The epididymides of animals treated with GnRHa and DES showed retarded development, as evidenced by smaller epididymal lumens when compared with control rats or those treated with DES + TE (Fig. 4, A and D, respectively). Coadministration of DES + TE resulted in the maintenance of epididymal epithelial H+-ATPase immunoexpression at levels similar to controls. Morphologically, the epididymal epithelium of the animals treated with DES + TE appeared broadly similar to that in controls. However, despite the maintenance of H+-ATPase levels, the testes weight of these animals were similar to those measured in rats treated with DES alone or with GnRHa (Table 1).
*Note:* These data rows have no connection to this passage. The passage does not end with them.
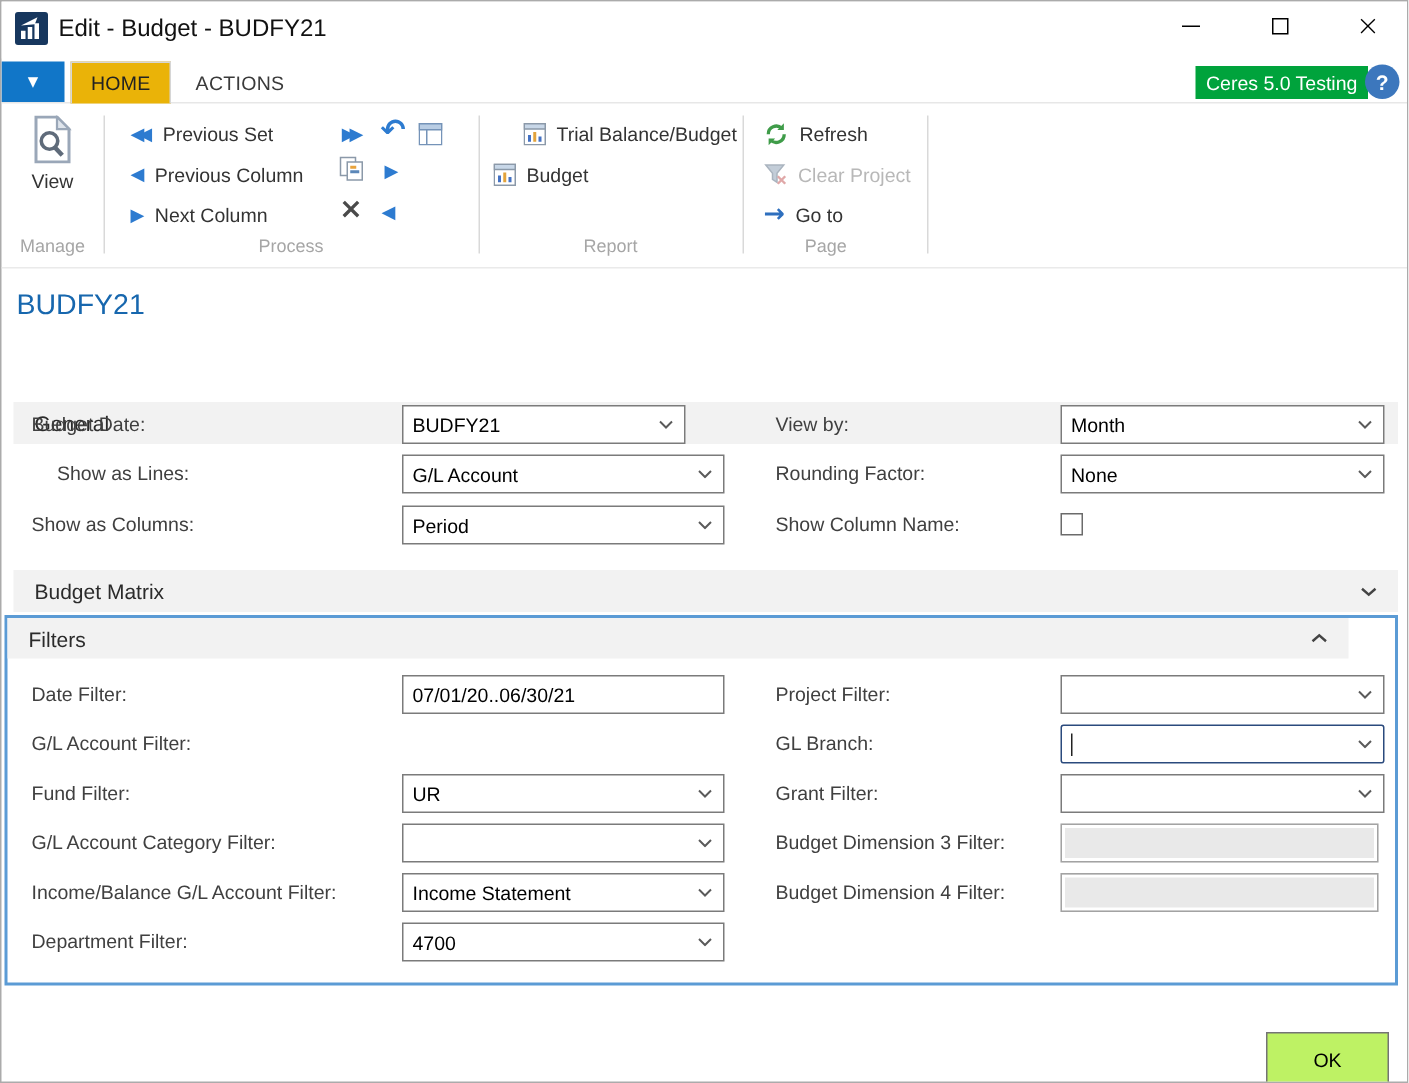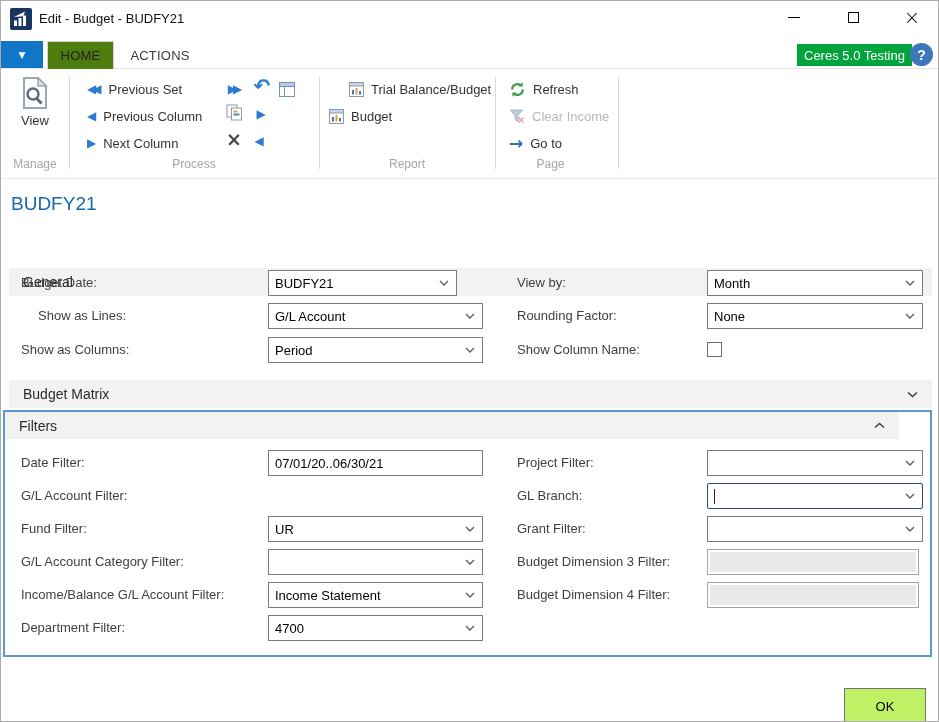--- a/index.html
+++ b/index.html
@@ -11,7 +11,7 @@
 
   
   .titlebar { position:absolute; left:0; top:0; width:100%; height:38px; background:#fff; }
-  .tb-title { position:absolute; left:38px; top:10px; font-size:13px; color:#111; white-space:nowrap; }
+  .tb-title { position:absolute; left:38px; top:10px; font-size:16px; color:#111; white-space:nowrap; }
   .winbtn { position:absolute; top:0; width:44px; height:32px; display:flex; align-items:center; justify-content:center; cursor:default; }
   .minbar { width:12px; height:1px; background:#000; }
   .maxsq  { width:11px; height:11px; border:1px solid #000; background:#fff; }

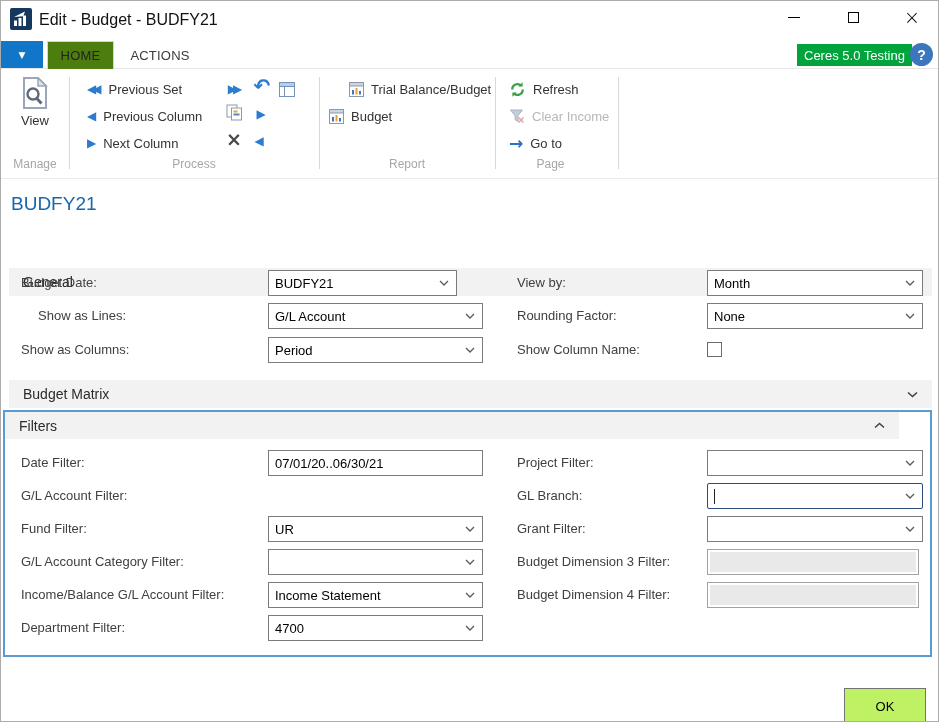--- a/index.html
+++ b/index.html
@@ -24,7 +24,7 @@
   .appmenu span { color:#fff; font-size:9px; font-family:"DejaVu Sans",sans-serif; }
   .tab { position:absolute; top:40px; height:28px; display:flex; align-items:center; justify-content:center;
          font-size:13px; color:#3a3a3a; letter-spacing:.2px; z-index:2; }
-  .tab.active { background:#4d7c0f; border:1px solid #d6d6d6; border-bottom:none; color:#222; }
+  .tab.active { background:#eab308; border:1px solid #d6d6d6; border-bottom:none; color:#222; }
   .badge { position:absolute; top:43px; height:22px; background:#00a33c; color:#fff; font-size:13px;
            display:flex; align-items:center; padding:0 7px; }
   .helpbtn { position:absolute; top:42px; width:23px; height:23px; border-radius:50%; background:#3c77bd;

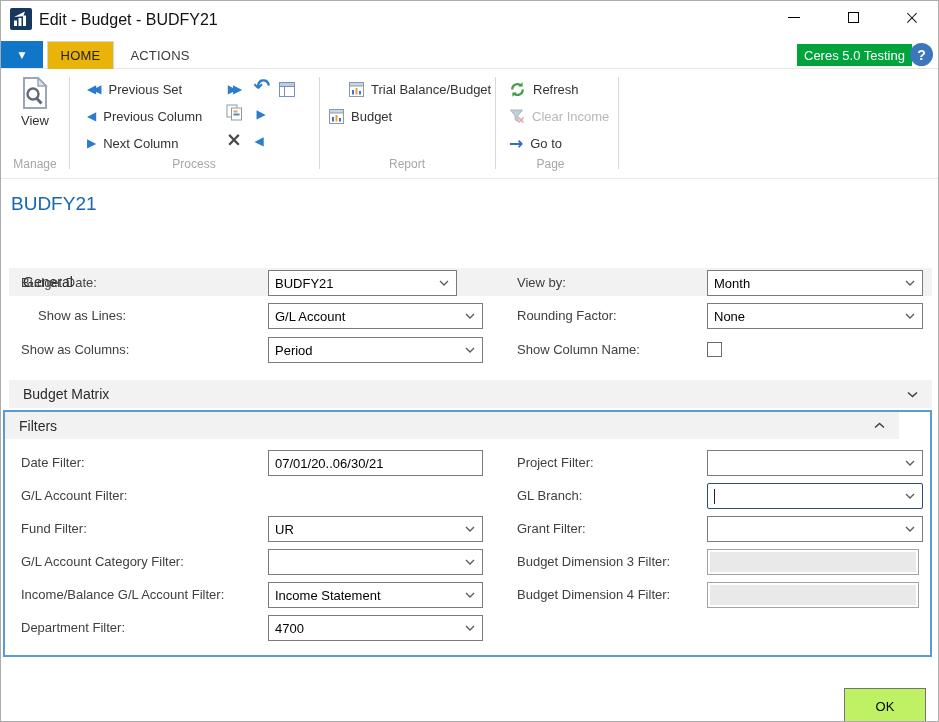--- a/index.html
+++ b/index.html
@@ -203,7 +203,7 @@
       <path d="M1.5 2 h12 l-4.5 5.5 v6 l-3-2 v-4 z" fill="#c3cdd8" stroke="#aab4bf"></path>
       <path d="M9.5 9.5 l5 5 M14.5 9.5 l-5 5" stroke="#e0a8a8" stroke-width="1.6"></path>
     </svg>
-    <span>Clear Income</span>
+    <span>Clear Project</span>
   </div>
   <div class="rbtn" style="left:508px;top:130px;">
     <span class="goarrow">→</span>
The number of H+-ATPase-positive cells per millimeter of basal membrane was quantified in each group (Fig. 5). Rats treated neonatally with either GnRHa or DES exhibited —65% fewer H+-ATPase positive cells, whereas treatment with EE caused a reduction of 45% (Fig. 5). Animals coadministered DES + TE neonatally had H+-ATPase positive cells that were comparable in number to the control cohort at Day 25 (50.3 ± 13.8 vs. 49.6 ± 9.8 immunopositive cells per millimeter of epididymal basal membrane, respectively).
FIG. 5. Quantification of the number of H+-ATPase-positive cells per millimeter of epididymal tubule basal membrane at Day 25 in control rats and in rats treated neonatally with either GnRHa, DES, EE, or DES + TE. **P < 0.01, ***P < 0.001 compared with control. Data are means ± SEM for n = 4-8 (as stated in Table 1).
TABLE 1. Testis weight and number of rats per cohort in study 2 at age 25 days in vehicle-treated (control) rats and in animals treated neonatally with GnRHa, DES, EE, DES + TE, or in a separate experiment, flutamide.
|Treatment||n||Testis weight (mg) ± SD|
|Control 1||6||243.9 ± 15.0|
|GnRHa||6||31.6 ± 8.6***|
|DES 10 pg||4||43.2 ± 11.3***|
|EE 10 pg||8||60.0 ± 14.2***|
|DES + TE||5||36.1 ± 3.7***|
|Control 2||3||181.6 ± 41.5|
|Flutamide||3||192.0 ± 0.02|
*** P < 0.001 compared with the Control 1 group.